Investors Fault Power Costs, Weak SEZs in Report

High electricity costs are the main impediment to doing business in Cambodia, according to a new report that also finds many investors disappointed with the country’s special economic zones (SEZs).

The report, released Tuesday by the World Bank and the Asian Development Bank, draws on hundreds of face-to-face interviews with business owners across the country and World Bank data.

Respondents ranked electricity prices as the main obstacle to doing business in Cambodia, followed by macroeconomic uncertainty and corruption.

“Not only is electricity more expensive in Cambodia than in almost every other country in the region,” it says, “but the supply is intermittent.”

One way foreign and local investors can reduce their electricity costs is by setting up shop inside an SEZ. But according to the report, the zones are failing to live up to many of their expectations.

“The survey evidence suggests that the zones are not making a significant difference in improving the investment climate faced by investors, which may well explain why we observe no major performance advantage in the SEZ-based firms,” the report says.

As of 2013, there were 23 authorized SEZs concentrated in Phnom Penh, Sihanoukville and along the borders with Vietnam and Thailand, the report says.
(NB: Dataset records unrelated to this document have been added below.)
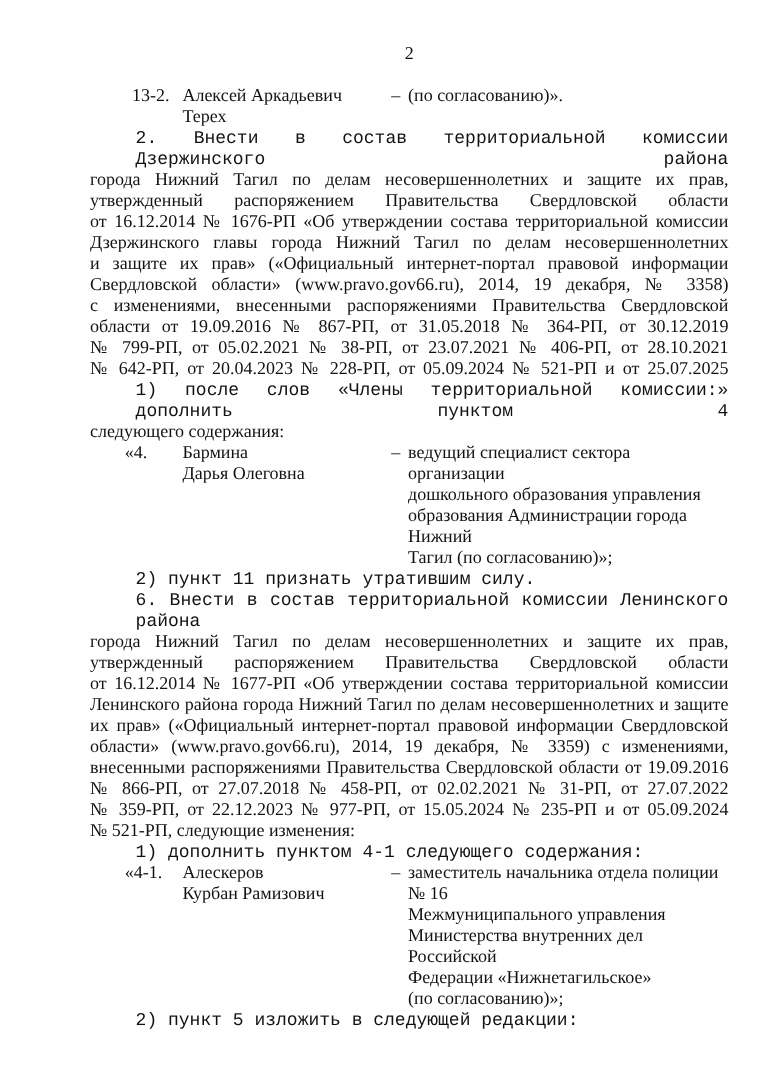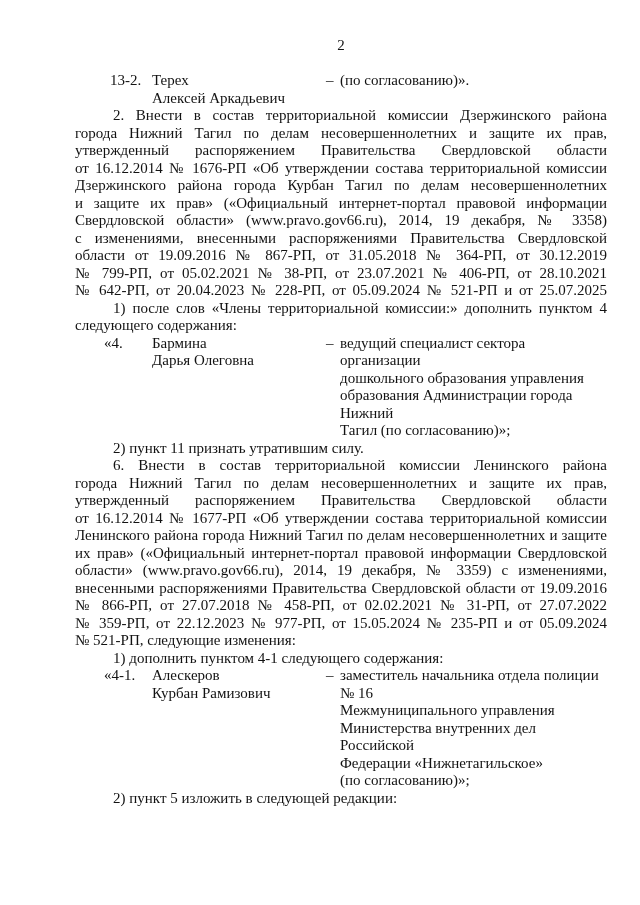--- a/index.html
+++ b/index.html
@@ -38,8 +38,8 @@
   <div class="entry">
     <div class="num">13-2.</div>
     <div class="cell">
+      <div>Алексей Аркадьевич</div>
       <div>Терех</div>
-      <div>Алексей Аркадьевич</div>
     </div>
     <div class="cell">–</div>
     <div class="cell">

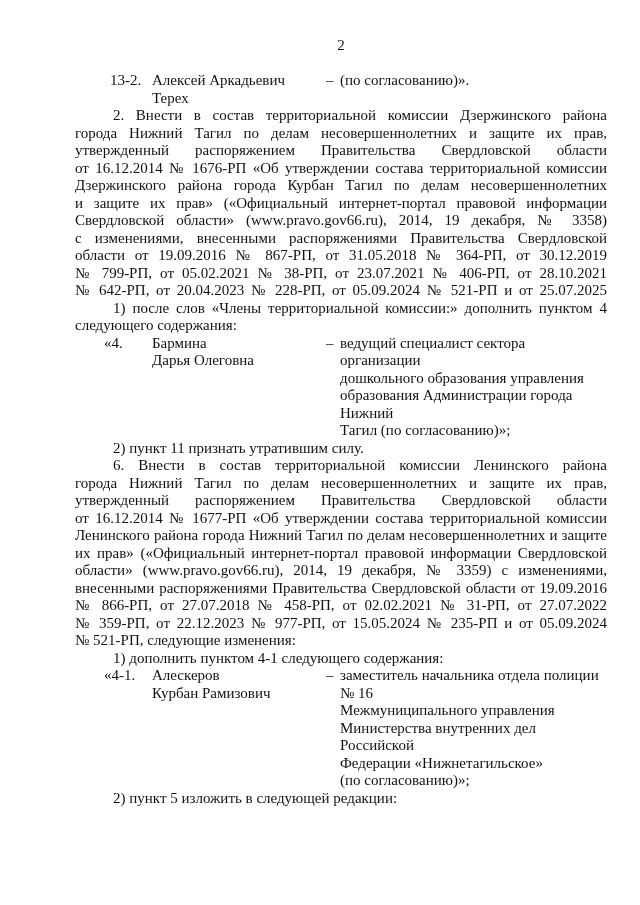--- a/index.html
+++ b/index.html
@@ -22,7 +22,7 @@
   
   .ll { text-align: left; }
   
-  .ind { padding-left: 38px; }
+  .ind { padding-left: 38px; font-family: Liberation Mono, monospace; }
   
   .entry { display: grid; grid-template-columns: 42px 174px 14px 1fr; margin-left: 35px; }
   .entry .num.hang { margin-left: -6px; }

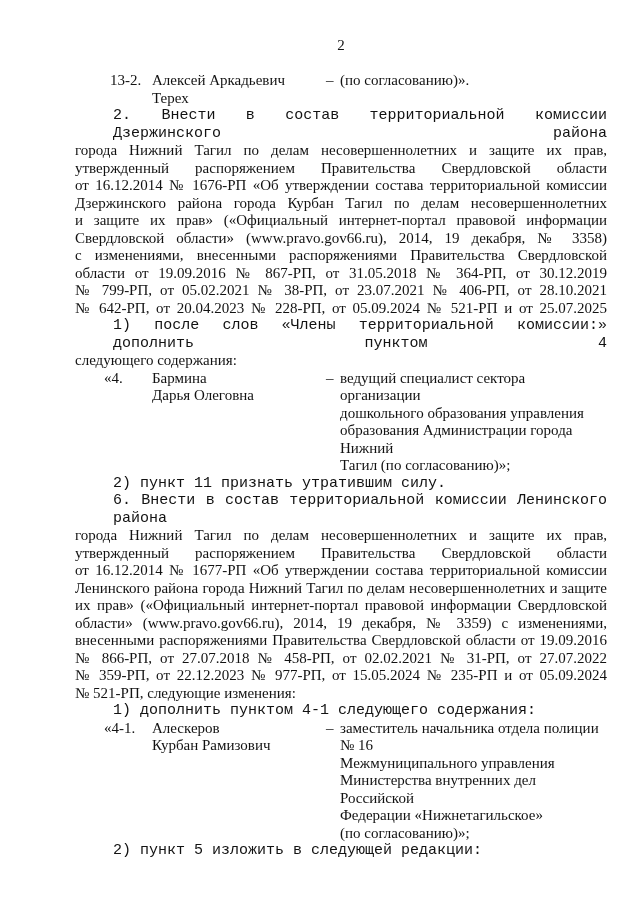--- a/index.html
+++ b/index.html
@@ -52,7 +52,7 @@
     <div class="jl">города Нижний Тагил по делам несовершеннолетних и защите их прав,</div>
     <div class="jl">утвержденный распоряжением Правительства Свердловской области</div>
     <div class="jl">от 16.12.2014 № 1676-РП «Об утверждении состава территориальной комиссии</div>
-    <div class="jl">Дзержинского района города Курбан Тагил по делам несовершеннолетних</div>
+    <div class="jl">Дзержинского главы города Нижний Тагил по делам несовершеннолетних</div>
     <div class="jl">и защите их прав» («Официальный интернет-портал правовой информации</div>
     <div class="jl">Свердловской области» (www.pravo.gov66.ru), 2014, 19 декабря, № 3358)</div>
     <div class="jl">с изменениями, внесенными распоряжениями Правительства Свердловской</div>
The industrial parks were first introduced to Cambodia in 2005 in an attempt to reduce bureaucracy and provide higher-quality infrastructure to investors.

But according to the report, companies operating inside the zones have so far not been significantly more productive than their counterparts outside.

Julian Clarke, a World Bank senior economist, said that could have a lot to do with their high expectations.

“Because investors are going into a zone, we feel they have higher expectations,” he said at the report’s official release in Phnom Penh. “They tend to exaggerate the problems.”

“Investors who have the highest expectations are Japanese, even   in other countries,” Sok Chenda Sophea, secretary-general of the Council for the Development of Cambodia, said on the sidelines   of the event.

While investors may not be satisfied with the SEZs, however, the report says they do offer some   advantages.

The cost of electricity inside SEZs is 15 percent lower, labor productivity is 20 percent higher and customs clearance is 16 percent faster, it says, recommending that still more incentives be offered to draw further investment.

But Mr. Chenda Sophea said that was unlikely to happen any time soon.